Attraversando lo slargo davanti al pronto soccorso, aveva guardato due ambulanze che arrivavano a lampeggianti accesi ma senza sirena, e aveva chiuso gli occhi, per non pensare.
Poi, strade vuote, deserte.
Da un po’ posteggiava la macchina in una traversa e non nel parcheggio interno riservato ai dipendenti. Se dopo il lavoro non avesse fatto due passi e scaricato una parte della tensione, sarebbe impazzita.
La sua auto. Mise la mano nella borsa, per prendere le chiavi.
Rovistò.
Tra le tasche interne, un sacchetto di plastica che non sapeva a cosa collegare. Lo sfilò. Dentro c’era una FFP2 nuova, mai usata. «È per quando uscirò da qui», le aveva detto attraverso il boccaglio quel vecchio il giorno prima, dopo appena ventiquattr’ore di ricovero. Da un familiare se l’era fatta consegnare apposta, il modello migliore. «Voglio che lo tenga lei, infermiera. È la mia speranza…» Faticava a ricordarne il nome, che si perdeva fra i tanti Giovanni e Antonio e Michele che affollavano la terapia intensiva, e che quella notte avevano lasciato il letto ad altri, ma non per tornare a casa. Il tono della voce, così pacato e dignitoso, era tuttavia indimenticabile.

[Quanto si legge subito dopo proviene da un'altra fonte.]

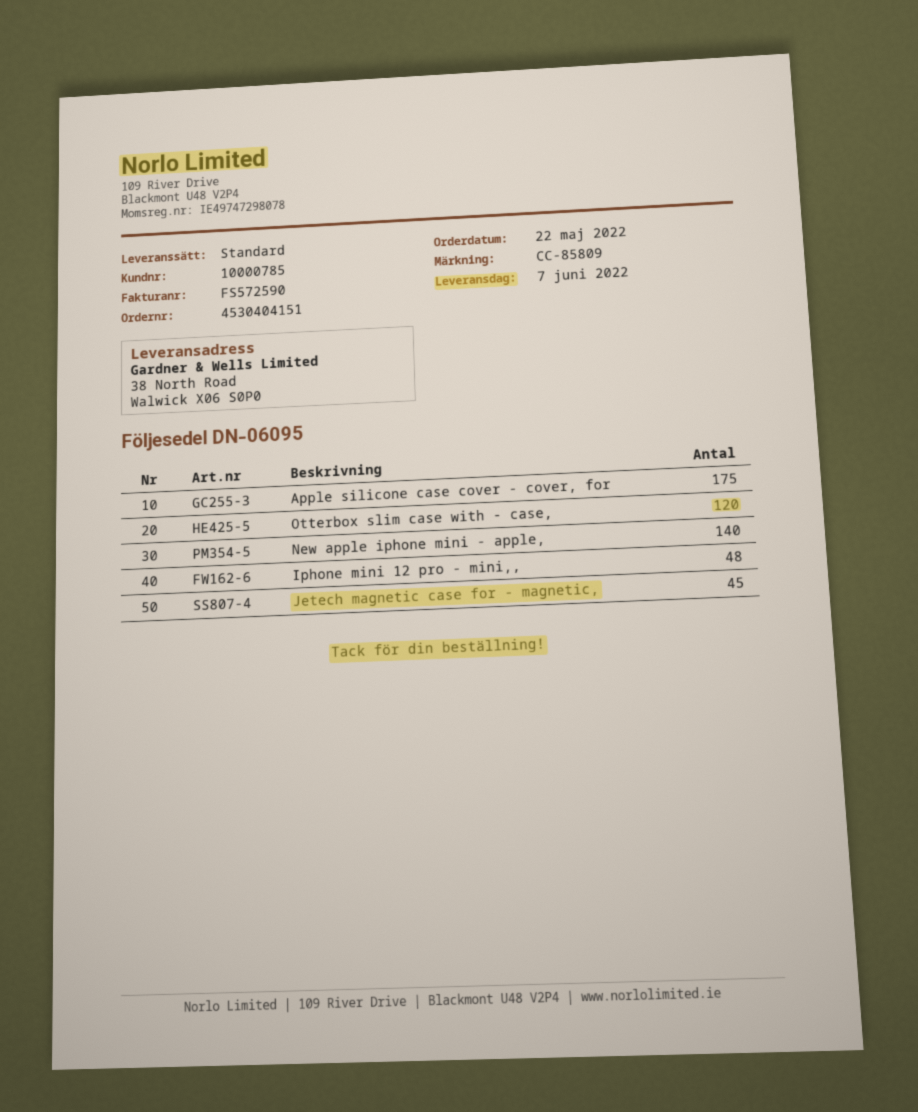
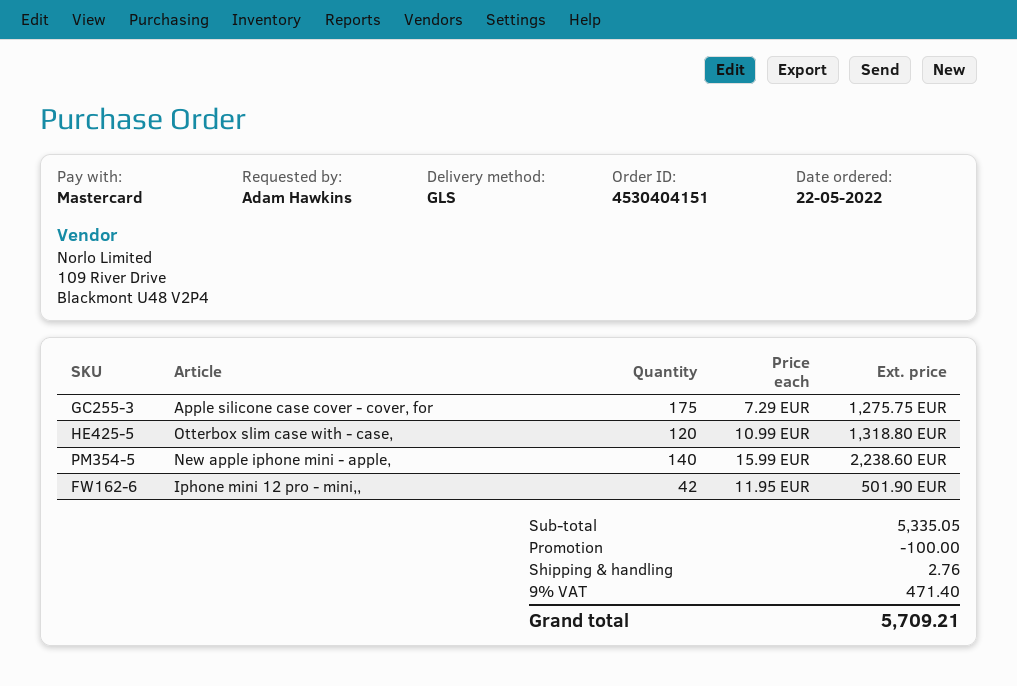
shipping method: standard -> GLS
Iphone mini 12 pro - mini,,: 48 -> 42
Jetech magnetic case for - magnetic,: 45 -> none

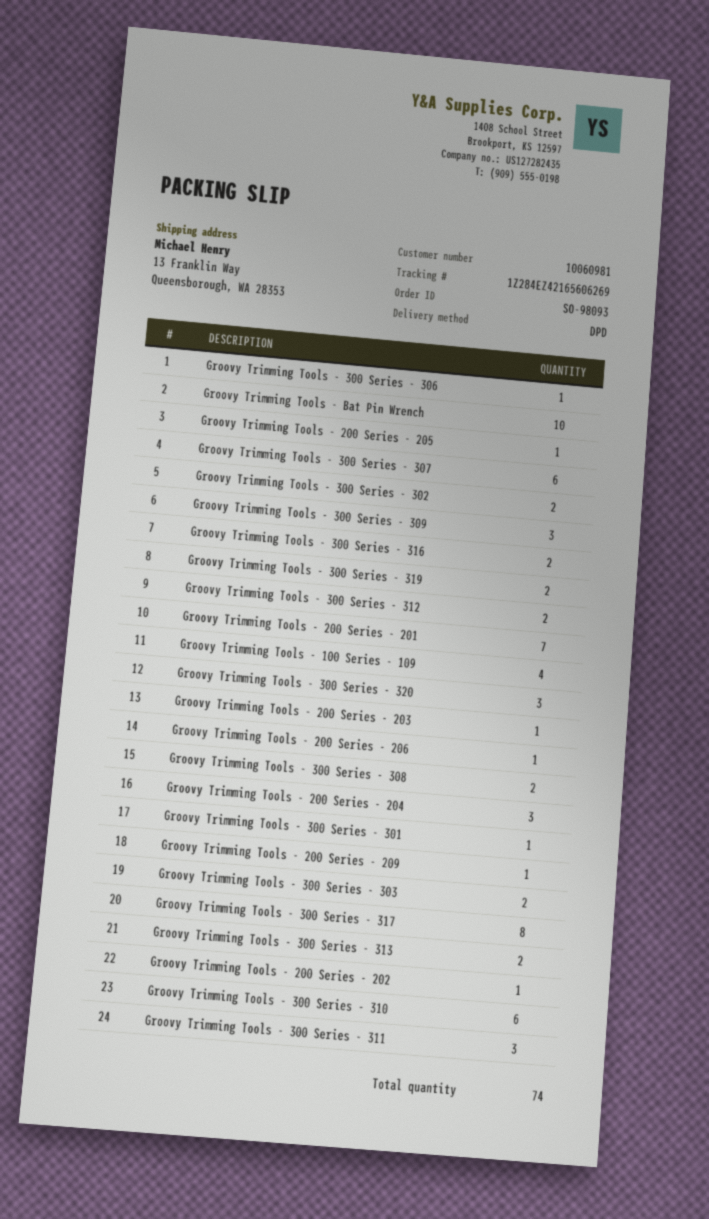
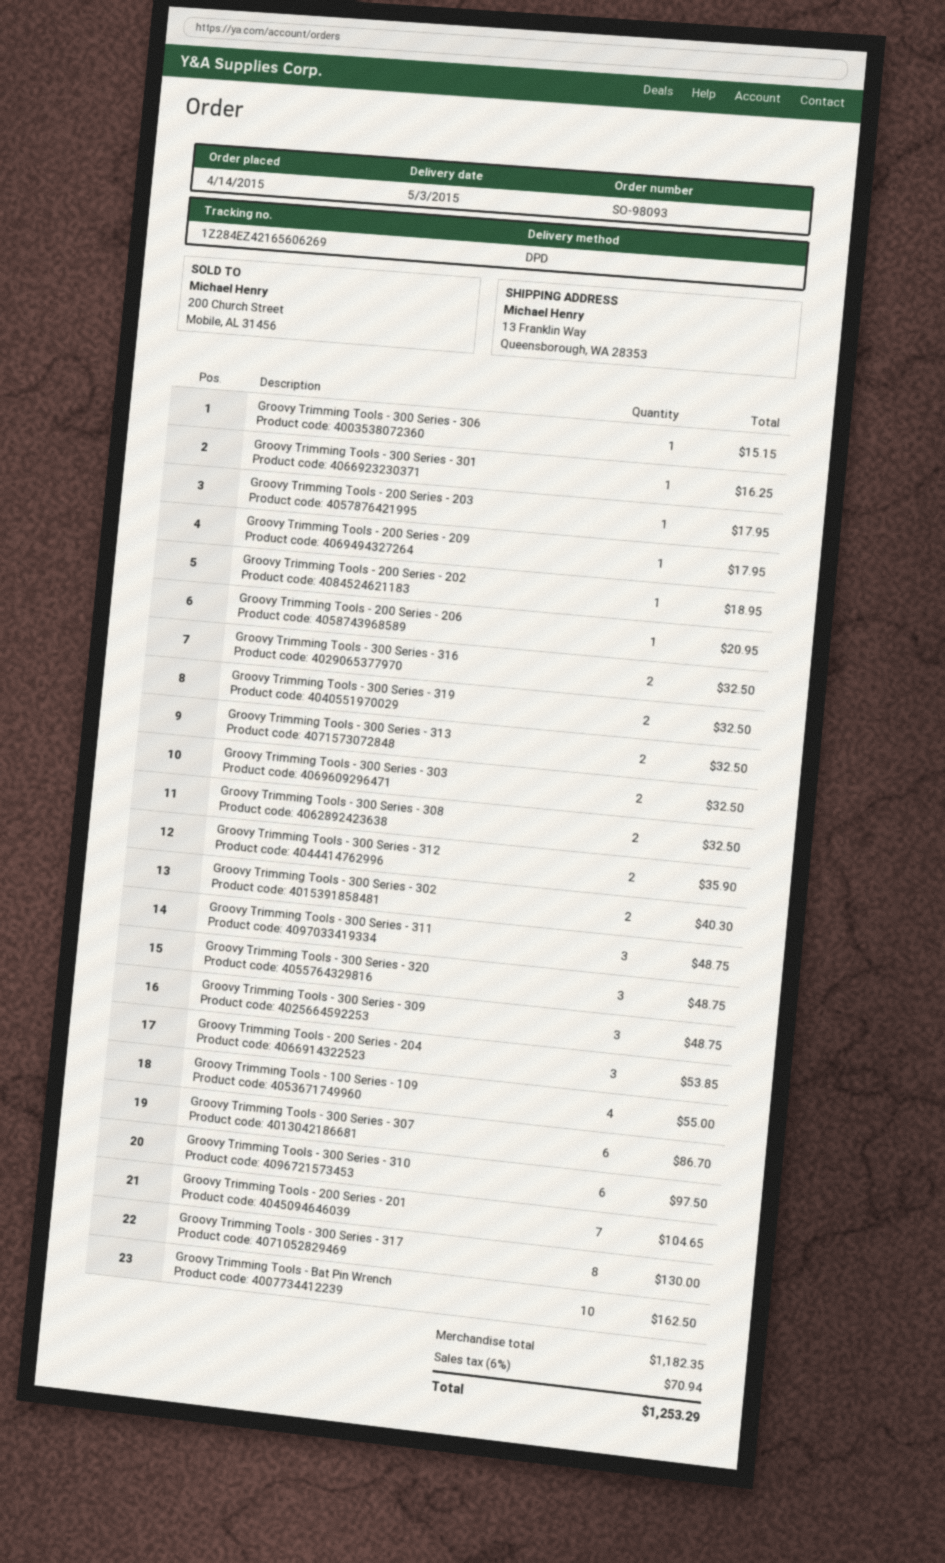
Groovy Trimming Tools - 200 Series - 205: 1 -> none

Sollevò piano il capo, il suo viso coperto per metà, riflesso dal cristallo del finestrino.
Le lacrime avevano cominciato a scendere, un pianto silenzioso che lei cercò di trattenere senza cedere allo scoramento, poi strinse forte il sacchetto, e decise di custodire la mascherina, portando avanti la speranza di quell’uomo, come un tedoforo la fiaccola.
Infine curvò il braccio, lo mosse di scatto, nel vociare gaio della gente intorno, che con lo stesso suo gesto si liberava di tutto ciò che di brutto era stato.
Sonia guardò Sara e Manuel, che sghignazzavano, chissà per che cosa. Era l’allegria del dopo, e le loro bocche sorridevano al futuro.